◆ Problem description ◆
Search the lines of the records for the word "border", and copy every line that has it.

Web interface edit records
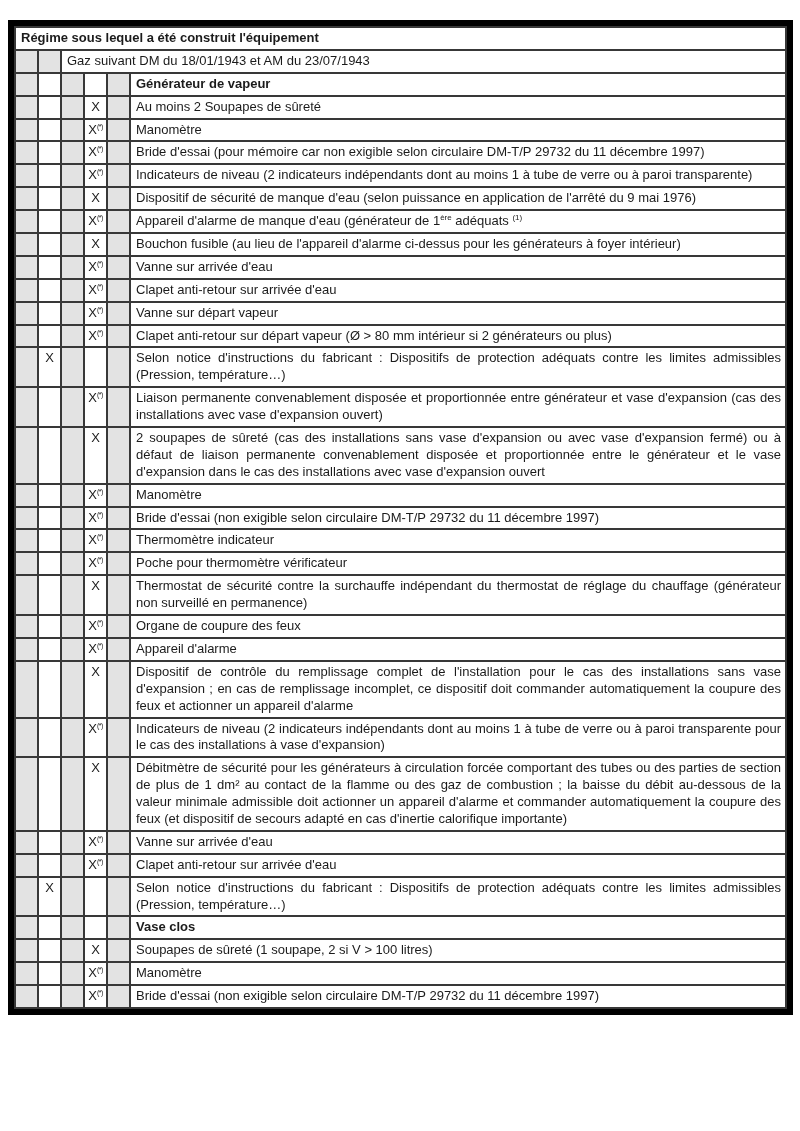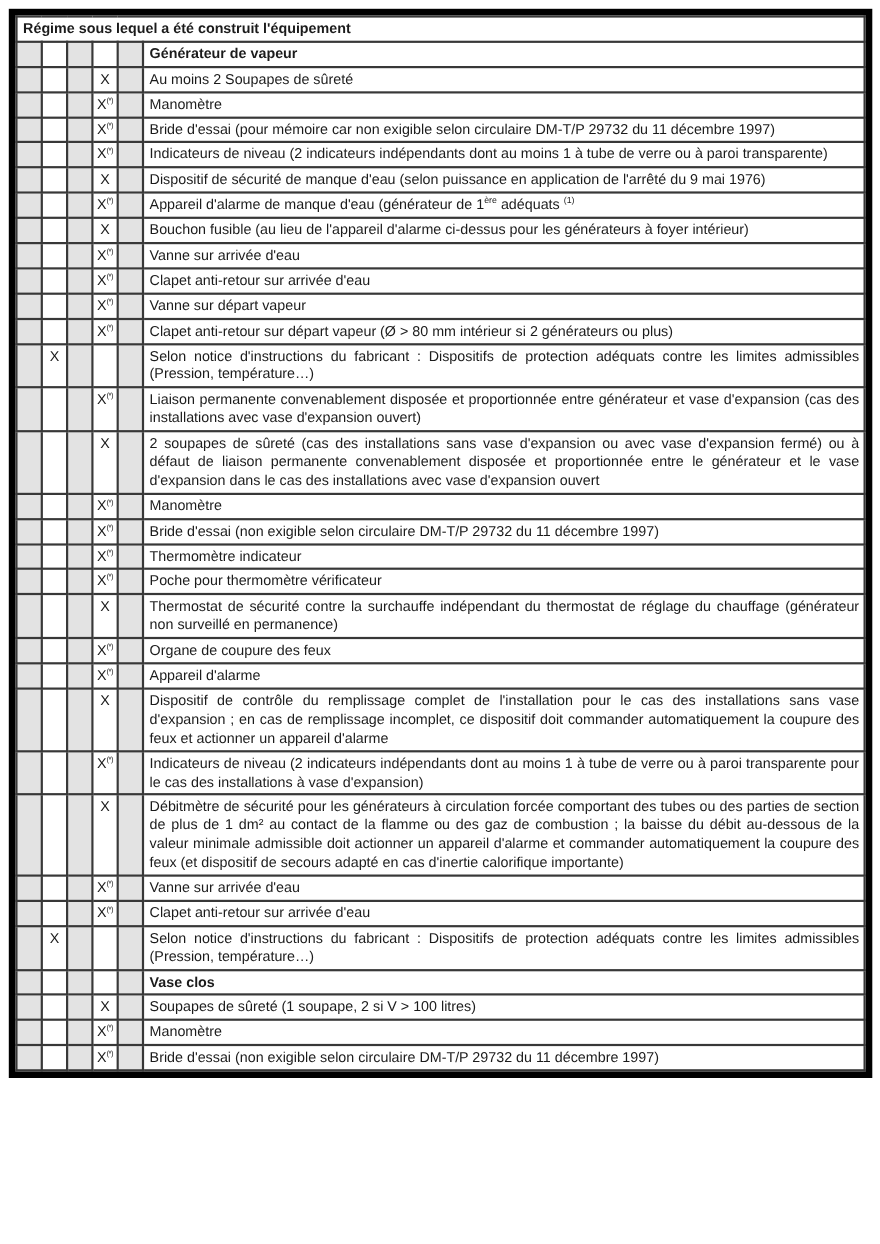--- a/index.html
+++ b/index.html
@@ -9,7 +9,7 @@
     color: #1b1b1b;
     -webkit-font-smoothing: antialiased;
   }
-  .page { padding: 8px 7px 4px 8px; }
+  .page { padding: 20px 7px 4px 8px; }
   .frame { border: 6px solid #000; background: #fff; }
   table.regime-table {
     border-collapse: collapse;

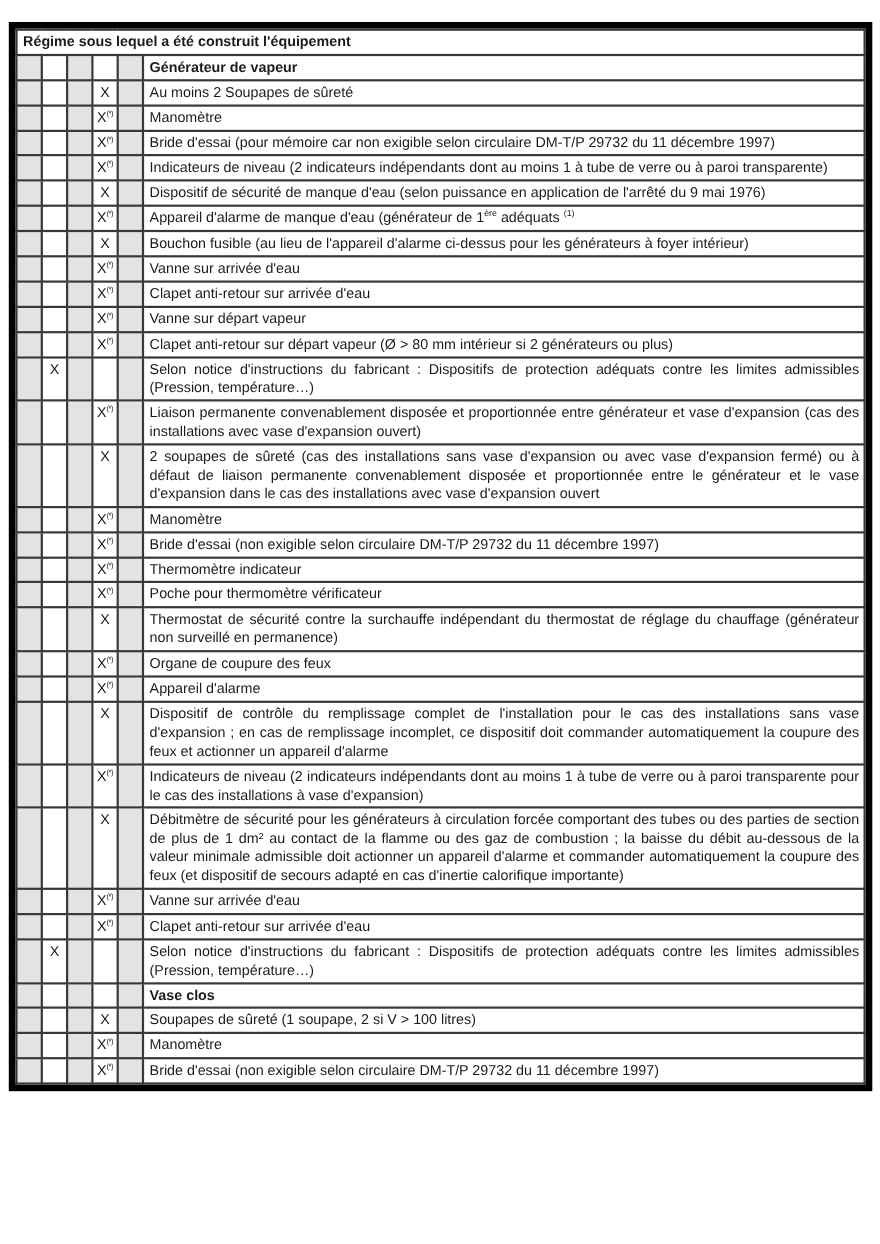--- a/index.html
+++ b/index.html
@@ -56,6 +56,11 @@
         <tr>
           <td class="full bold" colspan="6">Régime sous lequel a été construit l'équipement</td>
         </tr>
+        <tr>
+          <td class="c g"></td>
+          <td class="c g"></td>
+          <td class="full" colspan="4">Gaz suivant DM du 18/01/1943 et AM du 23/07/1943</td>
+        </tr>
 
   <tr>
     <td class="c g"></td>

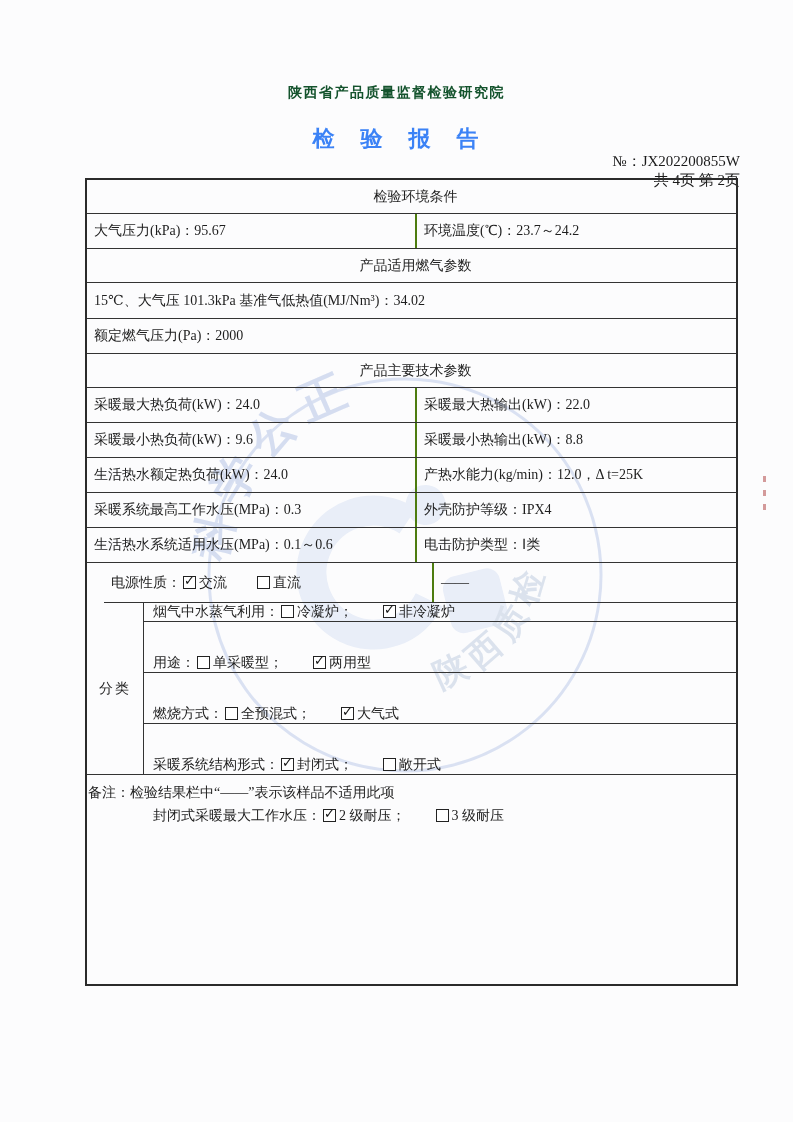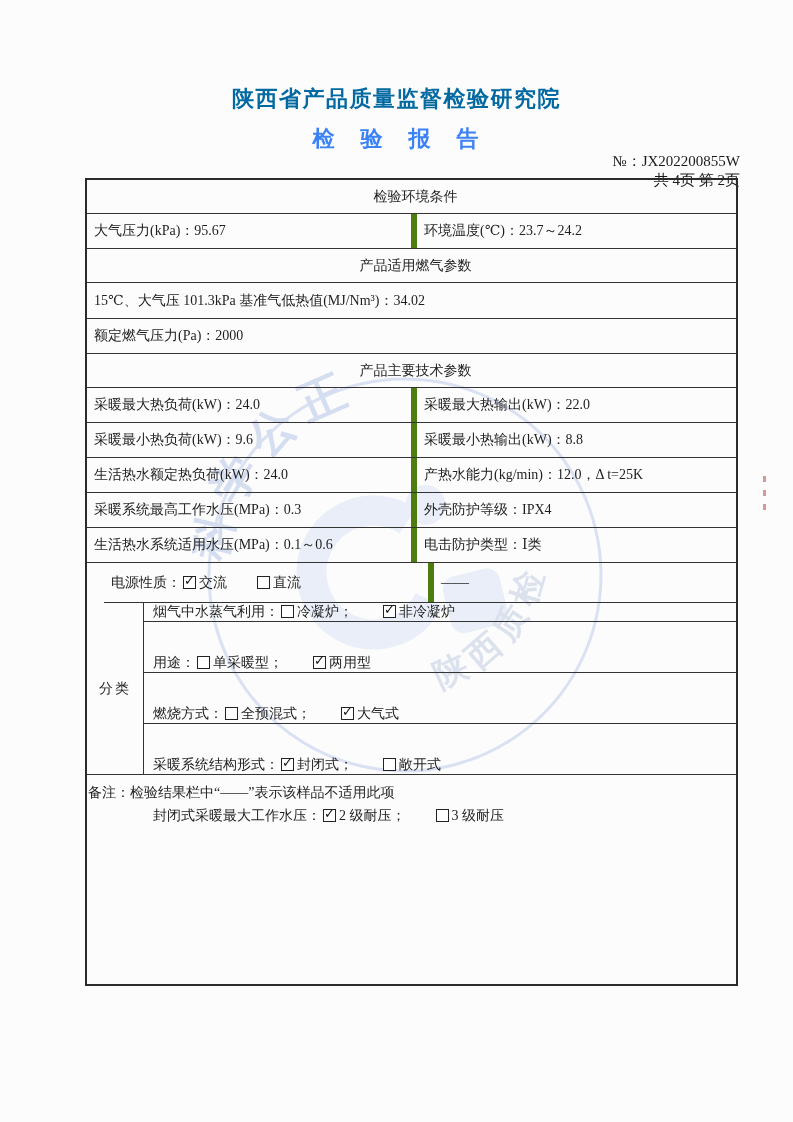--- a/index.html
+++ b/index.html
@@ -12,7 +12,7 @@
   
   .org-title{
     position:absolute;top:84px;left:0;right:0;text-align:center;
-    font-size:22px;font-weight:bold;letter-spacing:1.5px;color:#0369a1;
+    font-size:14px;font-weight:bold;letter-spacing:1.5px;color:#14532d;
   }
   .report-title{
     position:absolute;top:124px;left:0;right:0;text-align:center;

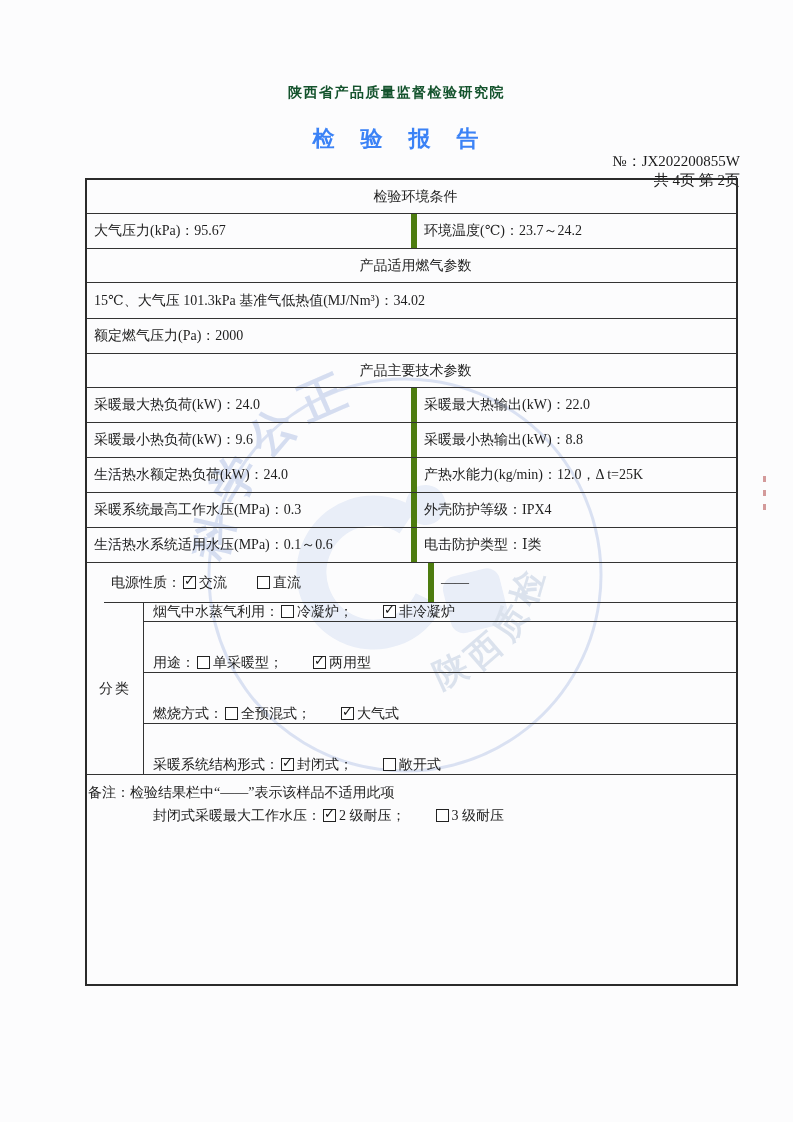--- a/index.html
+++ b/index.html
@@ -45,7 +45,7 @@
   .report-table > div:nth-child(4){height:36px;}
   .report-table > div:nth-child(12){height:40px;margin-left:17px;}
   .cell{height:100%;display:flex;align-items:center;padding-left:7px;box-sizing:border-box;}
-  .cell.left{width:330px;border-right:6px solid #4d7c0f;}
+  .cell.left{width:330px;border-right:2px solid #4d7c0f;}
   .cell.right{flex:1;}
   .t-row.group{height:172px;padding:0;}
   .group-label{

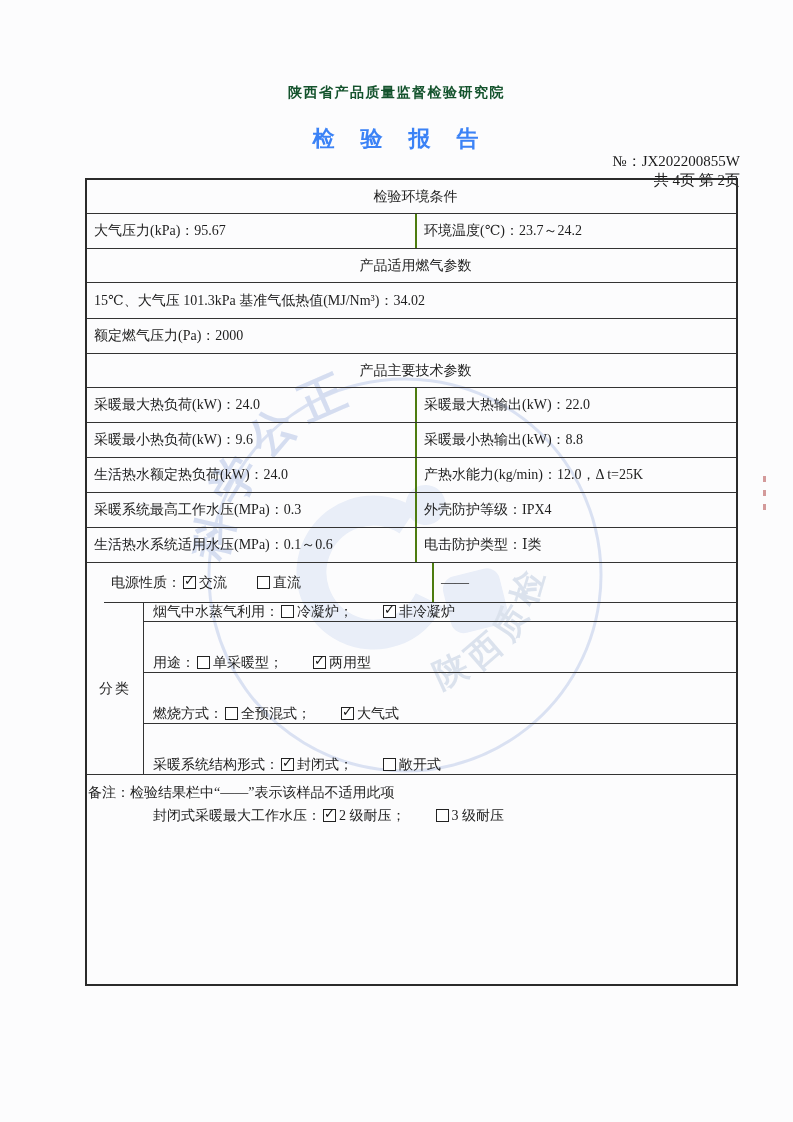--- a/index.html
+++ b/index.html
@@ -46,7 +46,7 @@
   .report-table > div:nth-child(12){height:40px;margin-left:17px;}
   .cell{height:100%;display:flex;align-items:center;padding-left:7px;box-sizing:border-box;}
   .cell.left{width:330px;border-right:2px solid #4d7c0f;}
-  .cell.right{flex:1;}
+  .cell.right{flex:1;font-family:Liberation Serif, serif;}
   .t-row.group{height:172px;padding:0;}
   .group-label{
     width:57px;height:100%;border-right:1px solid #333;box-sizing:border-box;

◆ Completed task ◆
   .frame { border: 6px solid #000; background: #fff; }
     border-collapse: collapse;
   .cell{height:100%;display:flex;align-items:center;padding-left:7px;box-sizing:border-box;}
-  .cell.left{width:330px;border-right:6px solid #4d7c0f;}
+  .cell.left{width:330px;border-right:2px solid #4d7c0f;}
   .cell{height:100%;display:flex;align-items:center;padding-left:7px;box-sizing:border-box;}
   .cell.left{width:330px;border-right:2px solid #4d7c0f;}
     width:57px;height:100%;border-right:1px solid #333;box-sizing:border-box;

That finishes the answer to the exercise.